Sixty-four years since arriving, wide swathes of my extended family speak Punjabi, Saraiki and English. Yet less than half-a-dozen can speak Sindhi fluently. Those were the ones that settled and stayed in what we call the “interior.” Just think of the language here: “Interior Sindh.” Interior. Inside. Hidden. Covered. Mysterious. Unexplainable?
The fact that the Sindhi language, Sindhi culture, and Sindhi socio-political discourse at large are so removed from the overarching discussions about Karachi is telling. In these six decades Pakistani historians have lauded the sacrifices of immigrants from UP, Bihar and Punjab. Tributes are even paid to the sacrifices of Bengali-speaking Pakistanis – notwithstanding the partition of Pakistan in 1971. But what about what Sindhis sacrificed? Where is that story in the larger national discourse? Think hard.
If you’re drawing a blank, then understanding the appeal of Zulfiqar Mirza’s invective should not be too difficult. Stereotyping Sindhi political and social identity with ajraks, vaderas and dacoits in “interior Sindh” regularly goes unchallenged in Pakistan. Why should the stereotyping of Mohajirs with the MQM, and the stereotyping of the MQM with bhatta-financing, with targeted killings and with urban violence at large be any different? The fact is that it isn’t. Powerful stereotypes are not restricted to Larkana or Nawabshah. Far from the madness of Mirza’s hate-fuelled ethno-political theatrics, the twinning of Mohajir identity with the MQM and the twinning of the MQM with violence is a distinct and palpable reality in living rooms right across Punjab.

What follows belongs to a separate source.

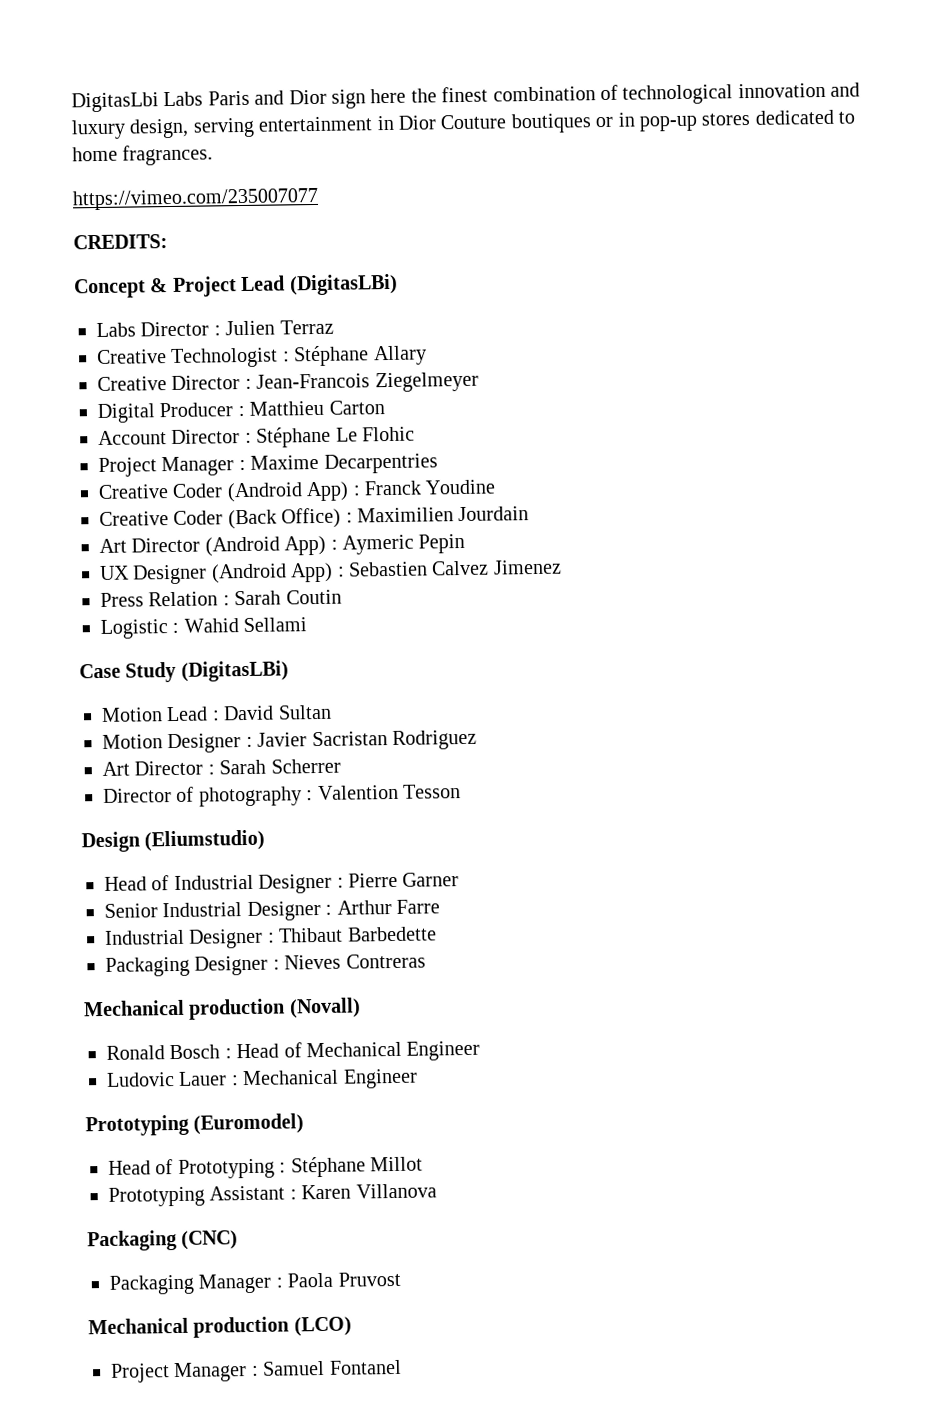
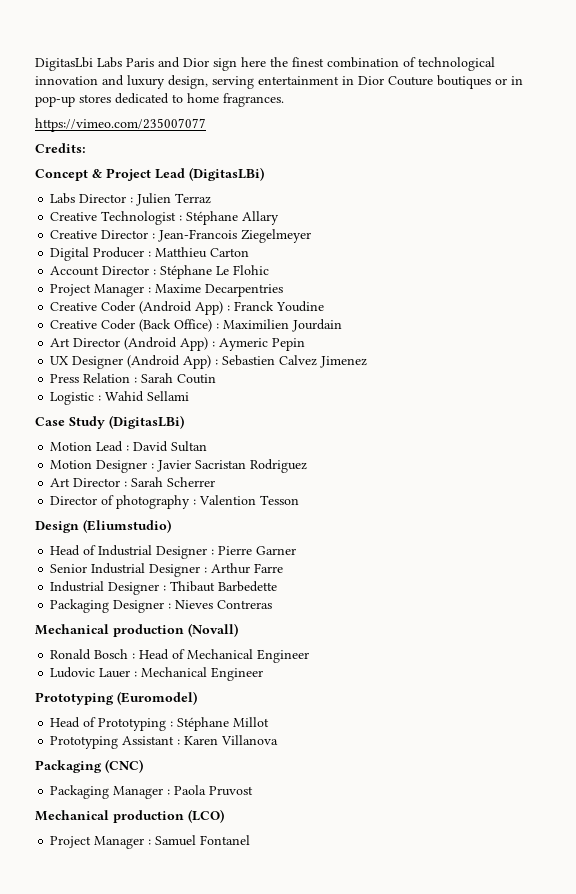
[73,234,168,250] CREDITS: -> [35,143,86,153] Credits:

So what we have here is Zulfiqar Mirza, otherwise a political non-entity, become a national figure based on his specific targeting of an ethnic group and the largest representative political party for that group. What’s the punchline? The more that Mohajirs are demonised in the rest of the country, the closer the embrace between them and the MQM becomes. After all, who else will middle- and lower-middle-class Urdu-speaking Karachiites turn to? The army that conducted operation Clean-up? The Imran Khan that undermined Javed Miandad? The PPP of Pukka Qila? The Munawwar Hassan that can’t operate without the blessings of the JUI? As someone famously once said, “lol.”

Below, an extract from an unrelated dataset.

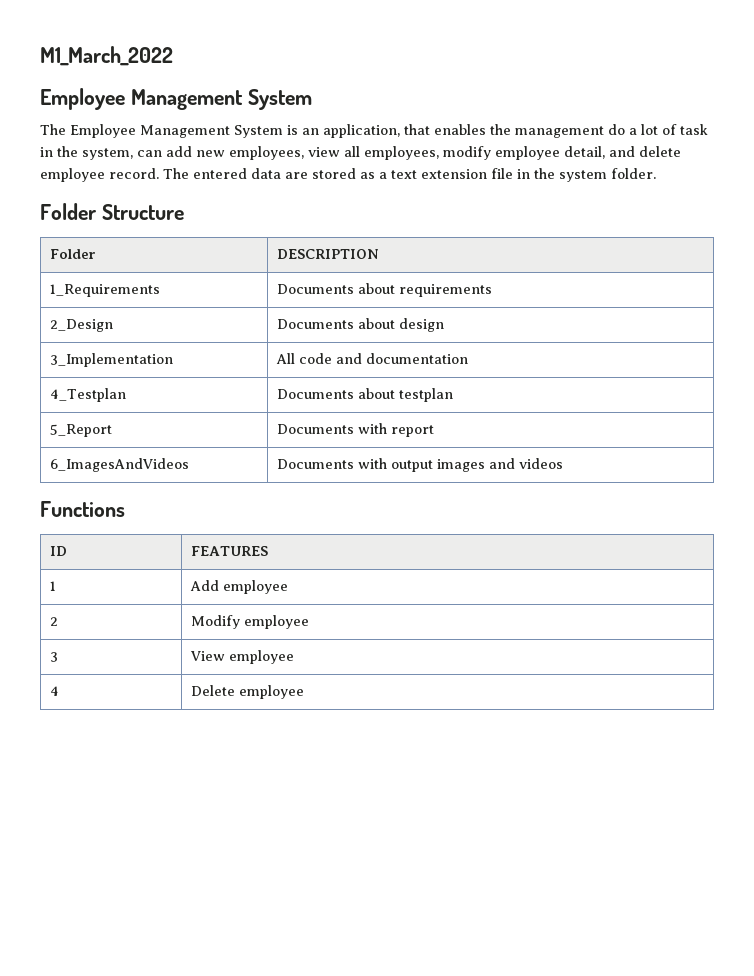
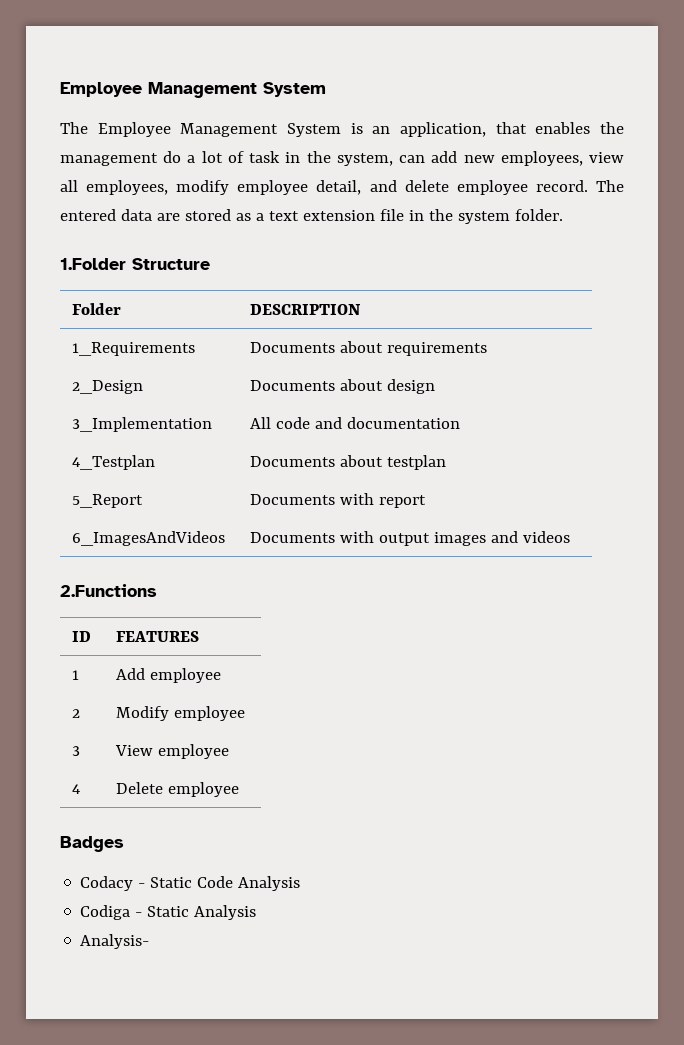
[40,46,173,66] M1_March_2022 // -> (60, 89) none
[40,203,96,220] Folder -> [60,258,126,270] 1.Folder
[40,501,125,517] Functions -> [60,584,157,597] 2.Functions
(304, 692) none -> [60,836,124,852] [80,876,301,891] [80,905,257,920] [80,934,150,949] // Badges // Codacy - Static Code Analysis // Codiga - Static Analysis // Analysis-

Most Pakistanis simply don’t believe that the Pakistani state is capable or willing to take on the criminal mafia, the extortionists and those carrying out targeted killings who are marking their ethnic territory with blood. Most Pakistanis also don’t believe that the MQM has a major problem with this mafia, these extortionists and these killers. The MQM’s virtual silence in the face of Mirza’s toxic onslaught is telling. If politics is like wrestling, the PPP has the MQM in a sleeper-hold. But it must not mistake the sleeper-hold for a kill shot. If it pushes too hard, it will only strengthen the MQM’s rock-solid base of support in Karachi. If it doesn’t push at all, it will have to continue playing poker with the Raabita Committee of the MQM.
Worst of all, no matter what the Central Executive Committee of the PPP or the Raabita Committee of the MQM decide, the chances that a kid in Lyari will end up working at a bank on I. I. Chundrigar Road will remain ridiculously slim. This diet of opportunity in Sindh is the real long-term cancer. Both the tortuous Zulfiqar Mirza and the conspicuously silent MQM seem immune to the tumour.

The writer advises governments, donors and NGOs on public policy.